Sztuczna inteligencja stała się prosta
Opublikowano: 31 października 2018 r. / Aktualizacja z: 8 kwietnia 2019 r. - Autor: Konrad Wolfenstein
Sztuczna inteligencja po prostu wyjaśniła. Utrzymać przegląd w masie, np. Big Data? Jest to możliwe tylko wtedy, gdy będziesz podążać za określonymi wzorami lub dać się prowadzić.
Eksperyment na sobie: Masz w głowie określony obraz. Dziś powinna to być czerwona szafka z białymi uchwytami. Co robisz?
W wyszukiwarce Google wpisujesz „czerwona szafka, białe uchwyty”.
Dawać? Skromny.
Druga próba: W wyszukiwarce Google wpisujesz „czerwona szafka, białe uchwyty”.
Wynik jest już lepszy, ale z pewnością mógłby być jeszcze lepszy.

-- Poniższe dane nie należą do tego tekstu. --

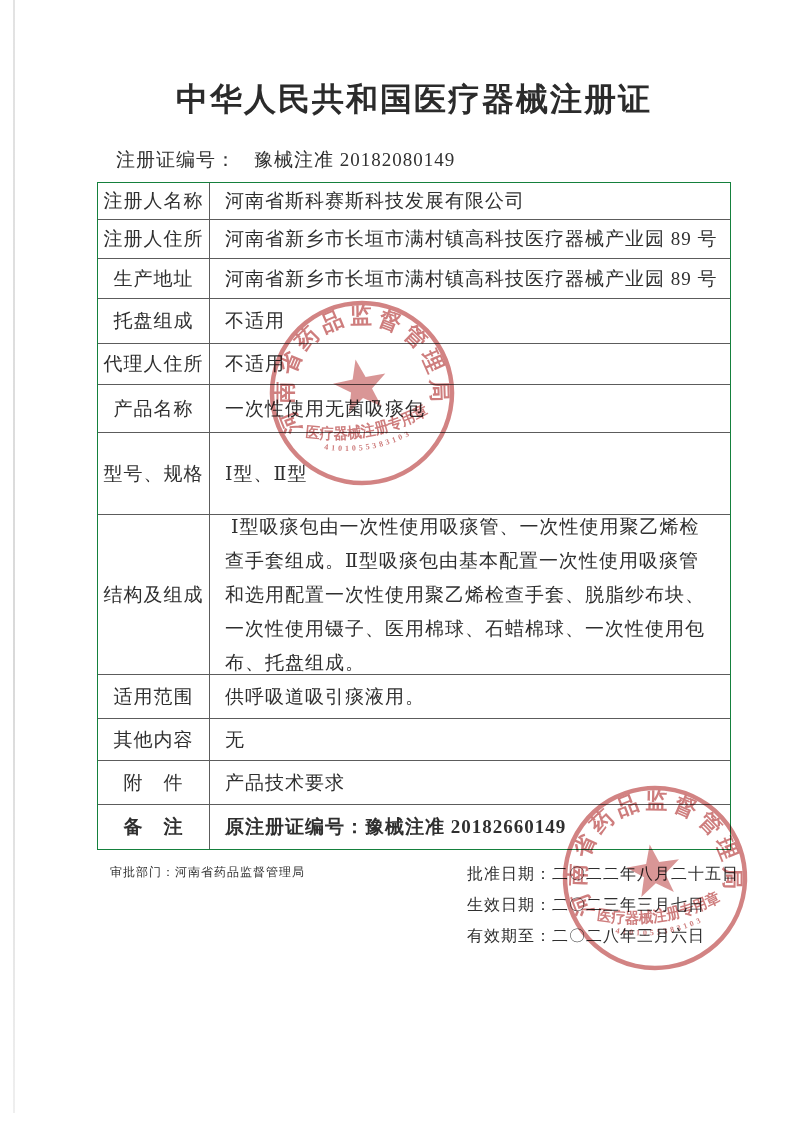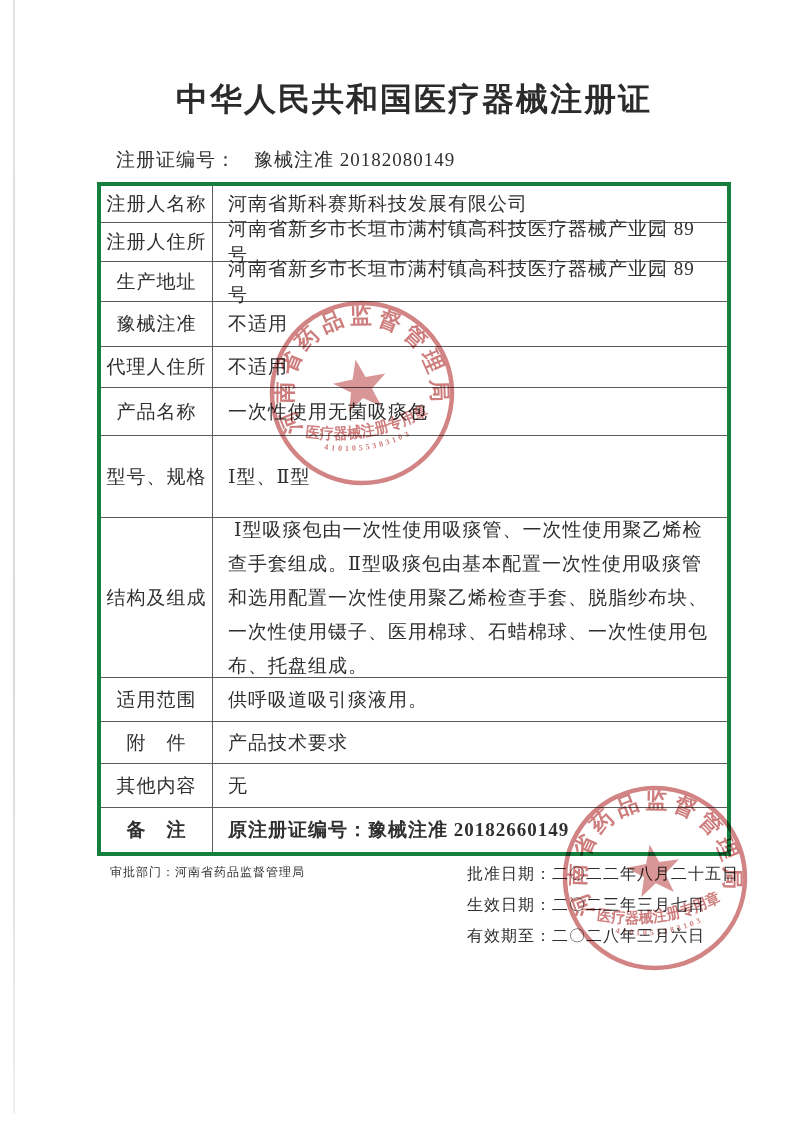"注册人名称" .cert-table { border: 4px solid #15803d -> 1px solid #15803d }
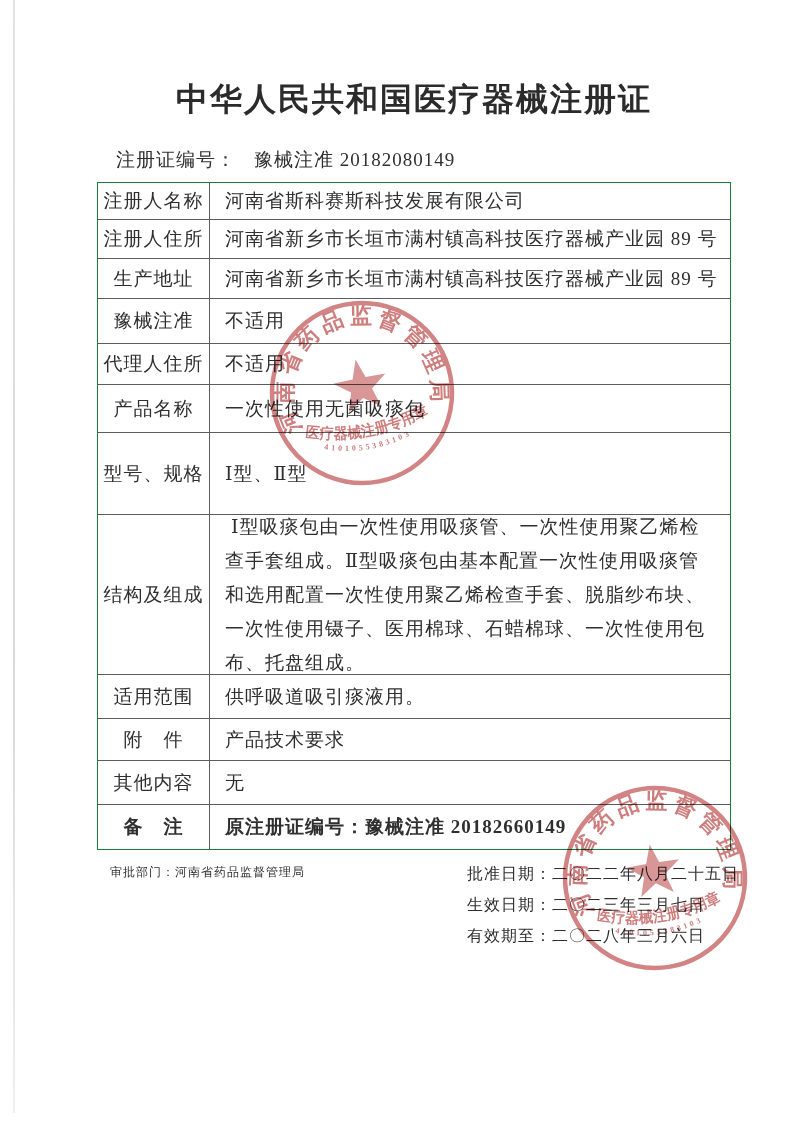"豫械注准" div.tlabel { text: 豫械注准 -> 托盘组成 }
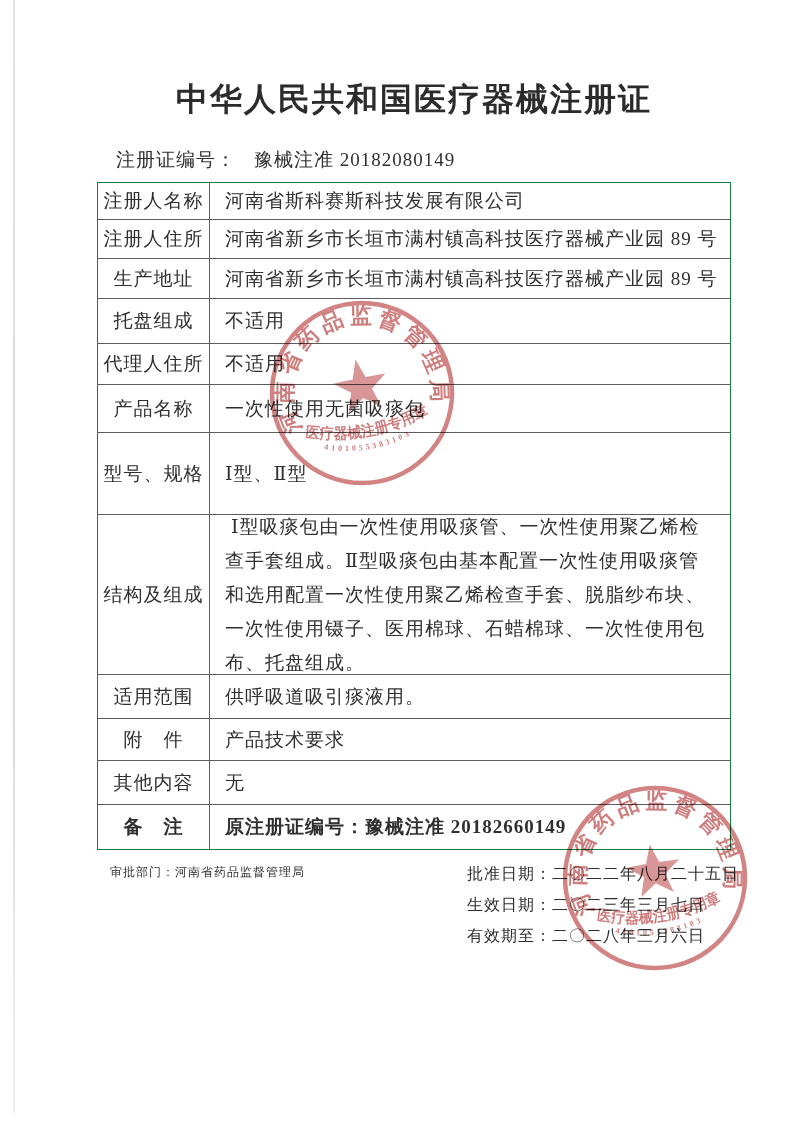"附 件" div.trow { order: before "其他内容" -> after "其他内容" }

Pierwszy krok w programowanie odbywa się za pomocą wyszukiwarki Google. Gromadzenie zapytań i ich konwersja na algorytmy i kody tworzą sieć neuronową.
Uczenie maszynowe, jak widać na górnej grafice, nie jest zatem rzeczą do szybkiego wdrożenia. Wkłada się w to dużo czasu i pracy. Wyjaśnia to również odpowiednie koszty rozwoju. Ale jeśli wziąć pod uwagę, że AI nie ma urlopu, emerytury ani innych naturalnych strat, sytuacja wygląda zupełnie inaczej.
Ale czy czerwona szafka z białymi uchwytami będzie jutro nadal aktualna? Czy nadal pasuje do stylu życia? Gusta się zmieniają. Właśnie w tym miejscu wchodzi w grę głębokie uczenie się. Pozostając przy naszym przykładzie: w miarę kontynuowania wyszukiwania sztuczna inteligencja uczy się i rozpoznaje, jak zmieniło się Twoje zachowanie podczas wyszukiwania, na podstawie innych tematów, które Cię interesują, i niezależnie opracowuje nowe algorytmy, aby „przewidywać”, że będziesz mieć zieloną szafkę w rok z niebieskimi uchwytami może być interesujący dla kuchni.
Straszny? Dla niektórych jest to przerażające. Ale tak naprawdę nie jest. Strach przed nieznanym płata nam figle. Gdybyśmy zapytali grupę ludzi, co może Cię zainteresować jutro w telewizji, otrzymalibyście różne odpowiedzi. Nie jednolite. Jak teraz zdecydować, którą propozycję przyjmiesz? Czy chodzi o wkład zawodowy, czy o atrakcyjny wygląd danej osoby?
Podobnie jest z AI. Stwierdzenie zależy od tego, jak słaba lub silna została „zaprogramowana” sieć neuronowa. Chodzi o analizę wzorców, która pomoże nam podjąć dobrą decyzję. Nie po to, żeby nas kontrolować. Bo jeśli nie uda nam się przeanalizować wzorców w big data, to bez litości upadniemy. I to jest prawdziwy scenariusz horroru.